WHAT THE EXPERTS SAY
Stimulating the economy: In the eyes of economists, not all stimuli are created equal. According to Mark Zandi of Economy.com, the best ways to jumpstart the economy are those that target the lowest-income Americans quickly and directly. That means spending increases. Zandi calculates that the most effective measures boost food stamps ($1.73 in added GDP per dollar spent), extend unemployment insurance ($1.64), and build or repair infrastructure ($1.59). By Zandi's math, Obama's $25 billion infusion for state and local government services also packs a punch; it would deliver $34 billion in growth. By this measure Obama's stimulus fares well -- much better, in fact, than the stimulus package passed by Congress last winter. Those business incentives and personal tax rebates will generate just 27 to 29 cents in activity for every dollar they cost the Treasury.
On the other hand, the non-partisan Congressional Budget Office says that an effective market jolt must "focus on the time period when stimulus is most likely to be needed." In that light, Obama's $25 billion in infrastructure spending looks less appealing. "Large-scale construction projects of any type require years of planning and preparation," says the CBO. "Even those that are 'on the shelf' generally cannot be undertaken quickly enough to provide timely stimulus to the economy."
Regulating financial markets: While financial interests generally oppose more intrusive federal regulation, there is widespread acknowledgment in the wake of the mortgage meltdown and the current economic distress that something is likely to change -- and probably should change. In particular, Obama's sweeping call for revamping federal oversight makes sense to many experts. As the Illinois Democrat noted in his speech, "the large, complex institutions that dominate the financial landscape do not fit into categories created decades ago. Different institutions compete in multiple markets -- our regulatory system should not pretend otherwise." Meanwhile, mortgage companies issued two-thirds of the subprime loans but did not fall under the tough guidelines for lending that applied to banks and thrifts.
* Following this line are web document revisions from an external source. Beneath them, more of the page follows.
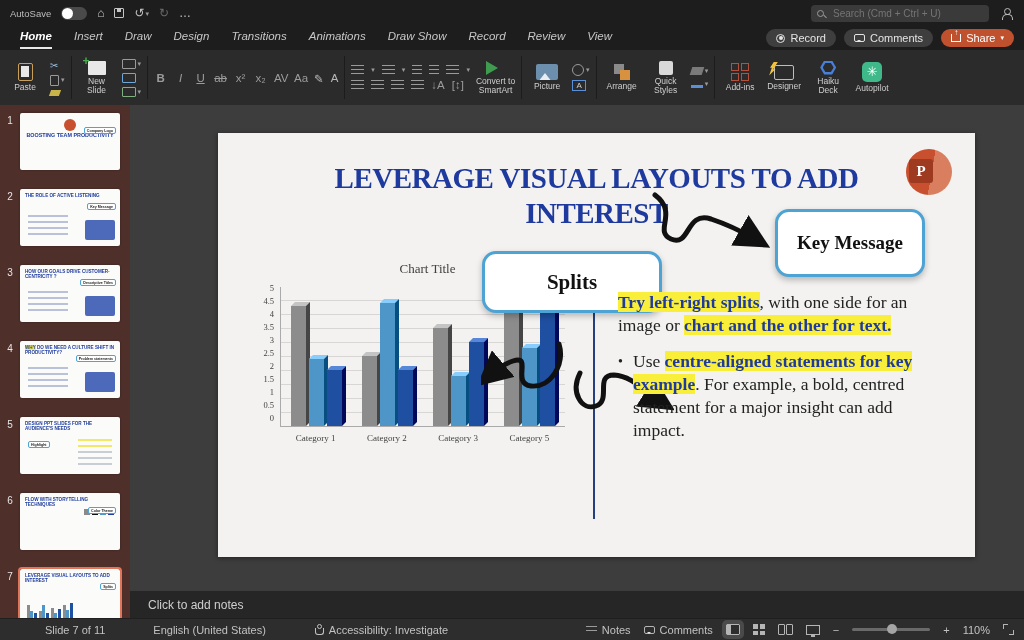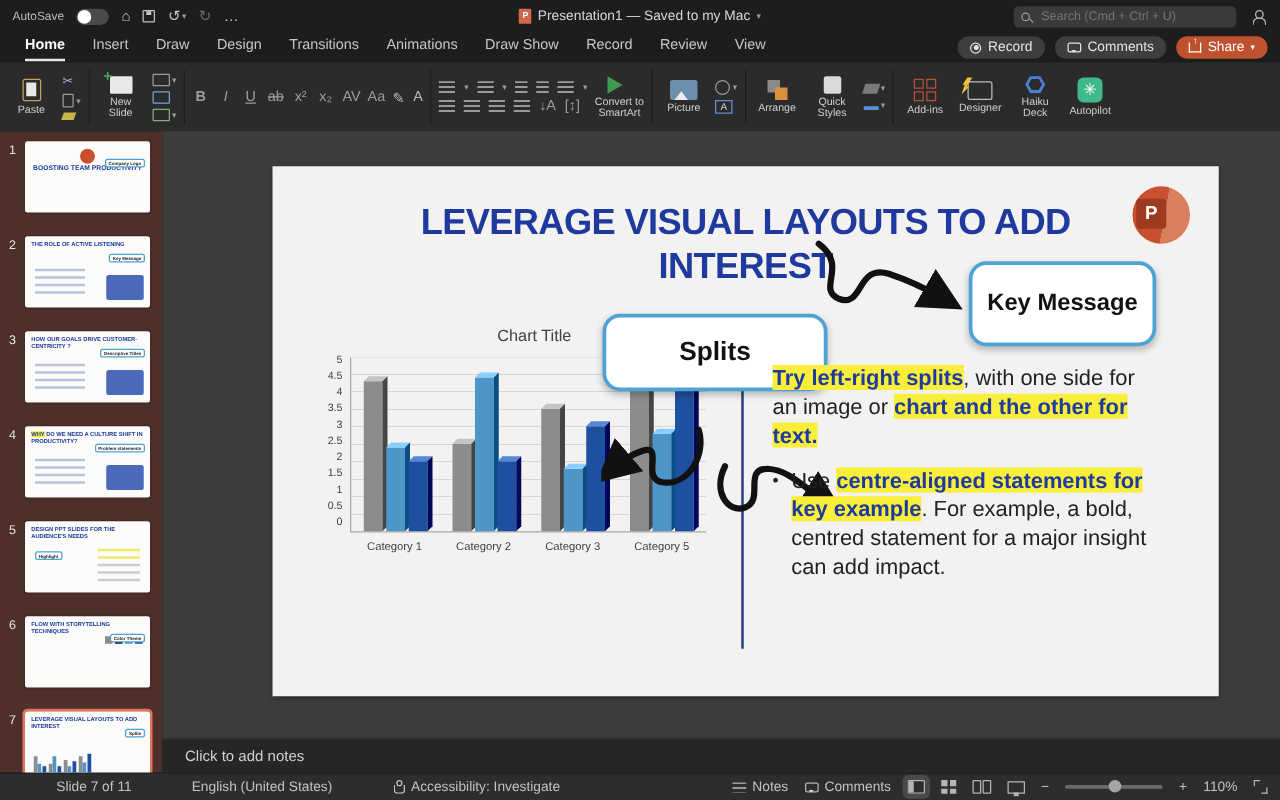"Presentation1 — Saved to my" div.tb-center { html: <div> <span></span> <span>Presentation1 — Saved to my Mac</span> <span>▾</span> </div> -> none }
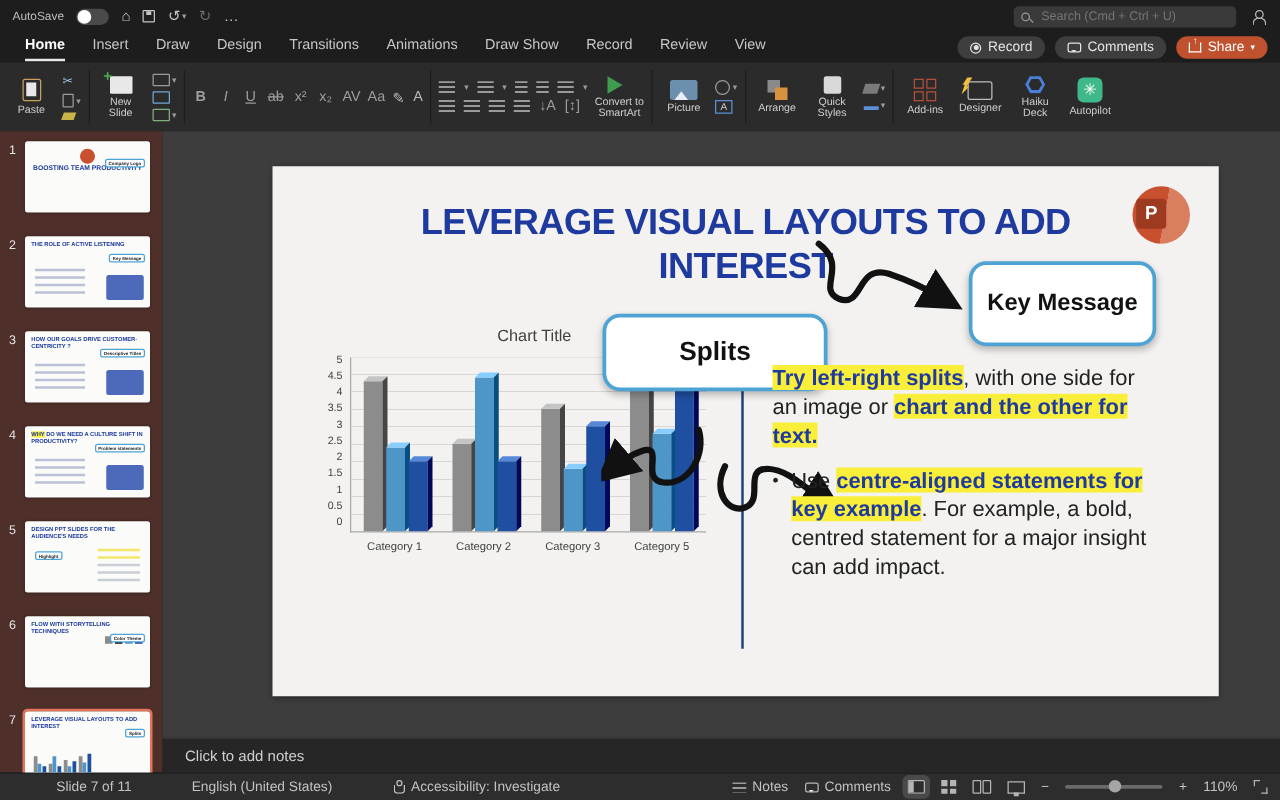"Home" .tabs li { font-style: none -> italic }
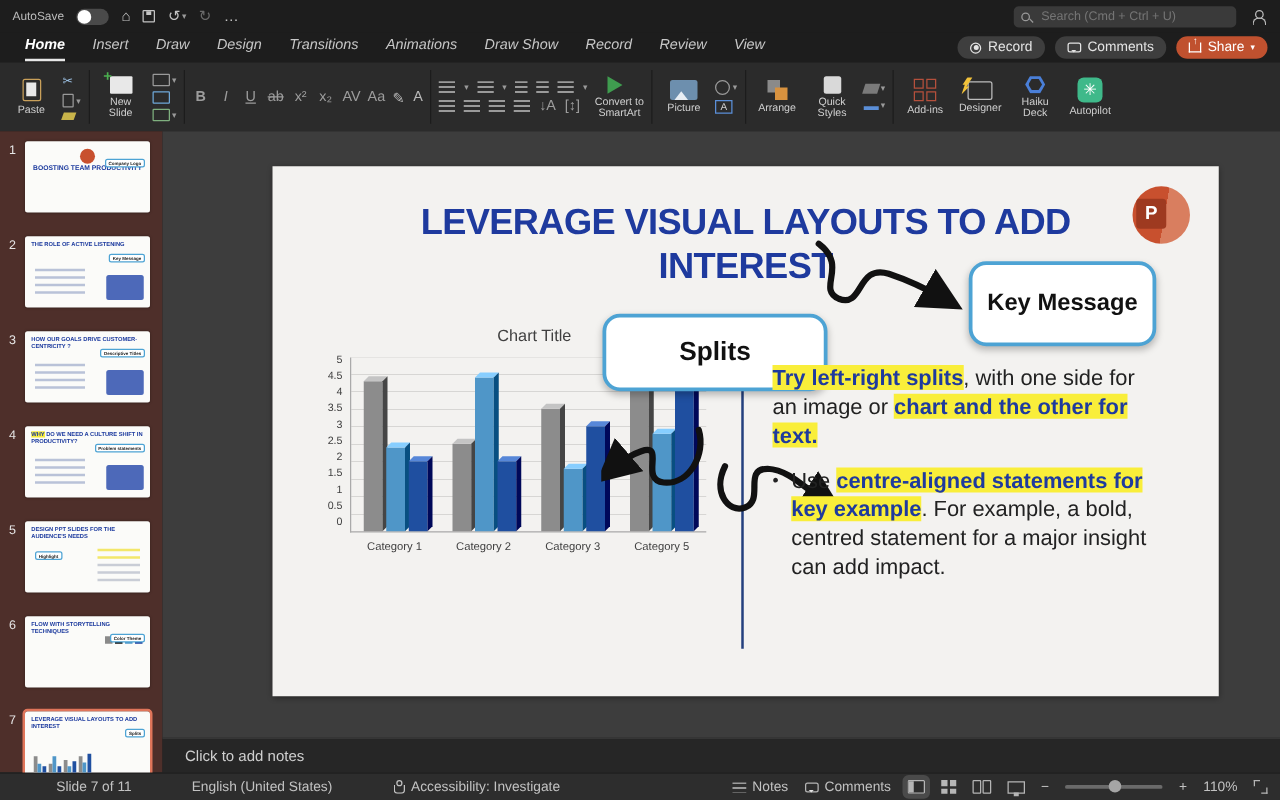"LEVERAGE VISUAL LAYOUTS TO ADD" .slide { font-family: none -> Liberation Serif, serif }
The principles Obama has laid out follow the thinking of Congressional Democrats, but the notion of wholesale streamlining taps into a bipartisan agenda. A 2007 study by McKinsey & Company for Democratic Senator Charles Schumer and (then-Republican) New York City Mayor Michael Bloomberg found that financial executives are gravitating toward the United Kingdom, which has a single financial services regulator: "Many of the executives interviewed find a single regulator easier to deal with - there is a single point of contact and a single institution to whom regulated parties are held accountable. Increasingly, they prefer to operate under a single, expansive universal banking license, as opposed to working through multiple chartering regimes and a variety of licenses and legal entities." The Bush Administration released its own plan for reform, which embraced a similar ethic. The Treasury plan, however, is much more cautious. It does not call for tighter regulation -- in fact in places it calls for less -- and while it proposes to give the Federal Reserve more information about non-bank institutions, it wouldn't grant it authority over those institutions except in a crisis.